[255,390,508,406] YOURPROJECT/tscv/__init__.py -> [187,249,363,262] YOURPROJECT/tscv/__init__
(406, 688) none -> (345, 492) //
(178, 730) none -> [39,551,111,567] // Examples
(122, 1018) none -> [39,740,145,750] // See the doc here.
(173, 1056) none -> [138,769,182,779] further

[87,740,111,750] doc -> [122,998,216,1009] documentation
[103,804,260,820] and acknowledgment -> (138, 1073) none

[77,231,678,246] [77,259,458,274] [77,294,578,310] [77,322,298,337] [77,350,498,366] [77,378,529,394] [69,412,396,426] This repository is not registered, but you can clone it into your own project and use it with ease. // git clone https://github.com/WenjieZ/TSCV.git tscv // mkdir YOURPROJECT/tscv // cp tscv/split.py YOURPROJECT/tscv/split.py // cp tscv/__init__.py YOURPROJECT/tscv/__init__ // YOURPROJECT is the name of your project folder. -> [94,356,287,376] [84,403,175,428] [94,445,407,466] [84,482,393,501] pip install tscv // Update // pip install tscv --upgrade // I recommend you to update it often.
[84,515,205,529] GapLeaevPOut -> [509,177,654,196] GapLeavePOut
━━━━━━━━━━━━━━━━━━━━
### REQUIRED WORK
Please repeat word for word the lines above that run from the beginning through the line containing "(122, 1018) none", keeping both the first and that last line.

### ANSWER
[255,390,508,406] YOURPROJECT/tscv/__init__.py -> [187,249,363,262] YOURPROJECT/tscv/__init__
(406, 688) none -> (345, 492) //
(178, 730) none -> [39,551,111,567] // Examples
(122, 1018) none -> [39,740,145,750] // See the doc here.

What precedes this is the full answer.